Of even more significant long-term concern is the future and viability of the WAC as we know it. While the commentators continue to focus on the big-time programs that are — or soon will be — shifting conference affiliations, the WAC is at the mercy of others.

Boise State, the WAC’s flagship football program, is leaving for the Mountain West, which may – in turn – find itself cannibalized if the Big 12 has to do some cherry-picking of its own in order to stay alive.

So what happens if the Big 12 goes after Utah, BYU and/or TCU? And what if the Mountain West then goes after Fresno State and Nevada as replacements?

That could leave the WAC in the position of having to fill out its ranks with the likes of Montana, Portland State, Weber State and UC Davis. At the risk of sounding snobbish, hardly the type of teams likely to attract throngs of football fans to Aloha Stadium.

POWER SURGE: If you got caught up in the feats of the Rainbow Wahine softball team, you are probably well aware that the long ball played a huge role in their success. You probably also know that they shattered the previous national record for home runs in a single season, going deep 158 times.

Eight Hawaii players, led by freshman Kelly Majam’s national-best 30, finished with double-digit homers. Melissa Gonzalez hit 25. Jessica Iwata and Amanda Taualii had 18 apiece, while Jenna Rodriguez added 17. In fact, all of UH’s runs in the College World Series came on homers.

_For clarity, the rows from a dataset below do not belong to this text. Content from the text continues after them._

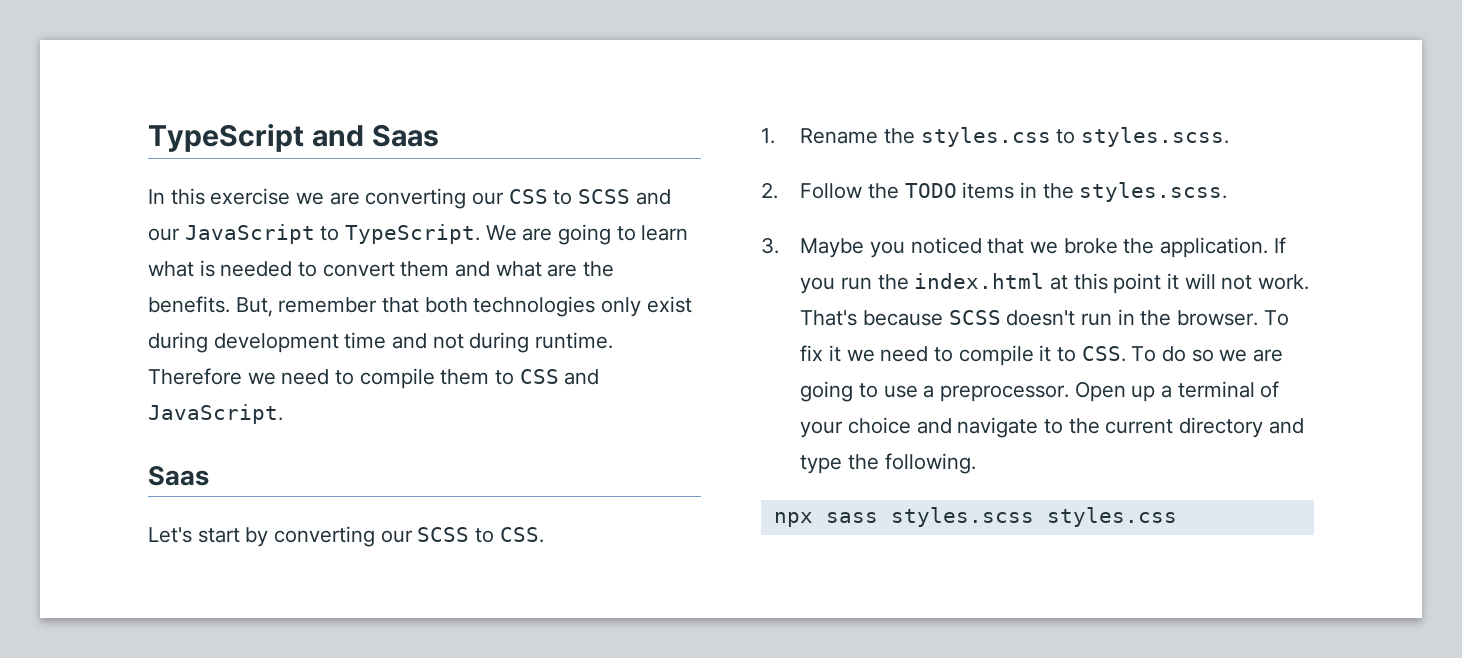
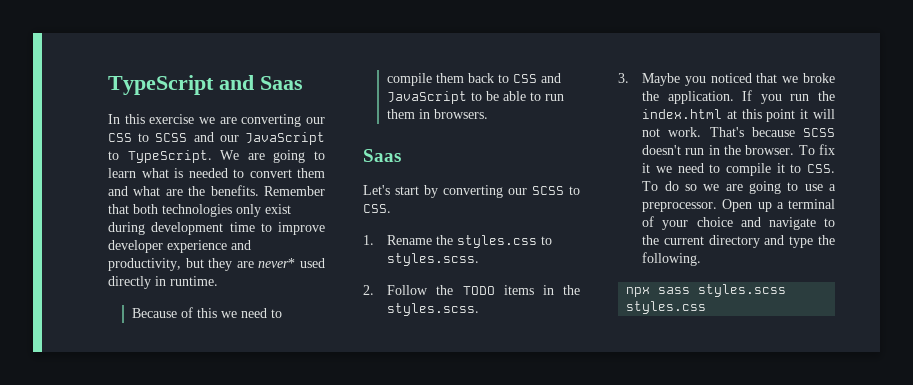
[235,297,378,317] But, remember -> [264,186,325,196] Remember
[392,332,614,353] [148,368,242,385] and not during runtime. Therefore -> [260,222,325,235] [108,240,251,253] [108,258,325,271] [108,276,218,289] [132,307,218,318] to improve developer experience and productivity, but they are never* used directly in runtime. // Because of this
(490, 377) none -> [468,73,495,83] back
[148,404,283,424] JavaScript. -> [387,91,565,104] [387,109,489,119] JavaScript to be able to run them in browsers.

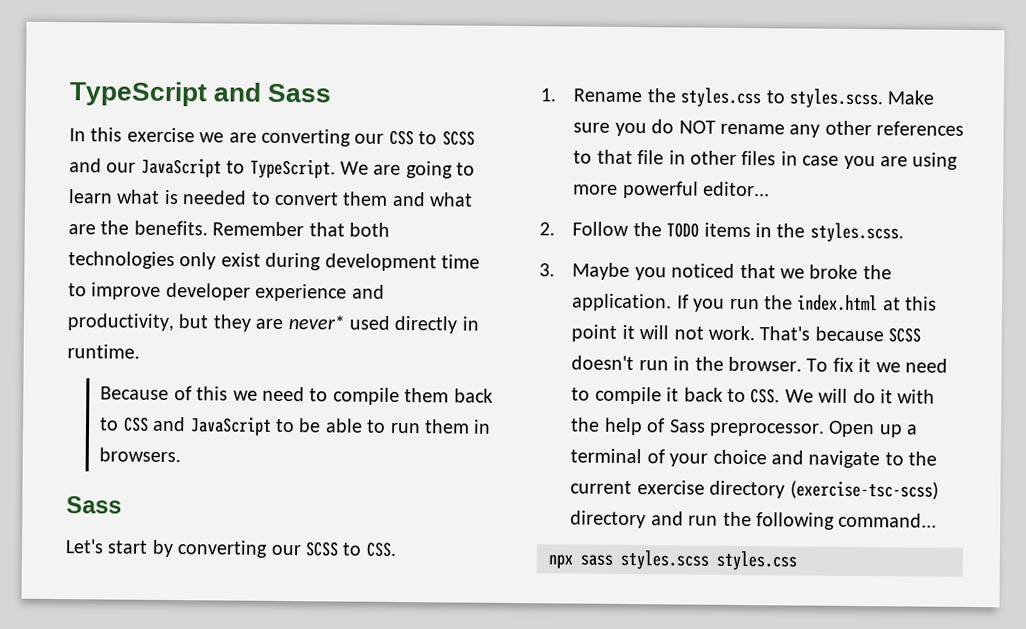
[260,76,303,90] Saas -> [267,83,333,103] Sass
[363,149,401,162] Saas -> [66,496,122,514] Sass
(480, 259) none -> [887,90,935,105] [573,119,965,138] [573,149,959,170] [573,180,771,199] Make sure you do NOT rename any other references to that file in other files in case you are using more powerful editor...
[790,164,835,173] [642,181,836,194] to CSS. To do so we are going to use a -> [683,387,936,404] [570,417,706,436] back to CSS. We will do it with the help of Sass
[708,235,835,248] [642,252,702,266] directory and type the following. -> [636,480,939,500] [570,510,938,530] exercise directory (exercise-tsc-scss) directory and run the following command...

But UH was not alone in increasing its power numbers. In fact, the dramatic increase in home runs has NCAA officials investigating whether composite-barreled bats — credited with the increase in big flies and run production in recent years — are good for the sport.

During this recent World Series, for example, there were 35 home runs hit in 15 games. There were 9.4 runs scored per game. That’s a dramatic departure from recent times when shutouts at the World Series were the rule rather than the exception.

UH coach Bob Coolen acknowledges that composite bats, with their larger barrels and expanded sweet spots, are the reason for the rise in home runs. But Coolen, a former college pitcher, believes the increase in homers is good for the sport.

Others, however, disagree, which is why the NCAA is taking a long and hard look at composite bats and/or seeking to expand the dimensions of softball stadiums across the country.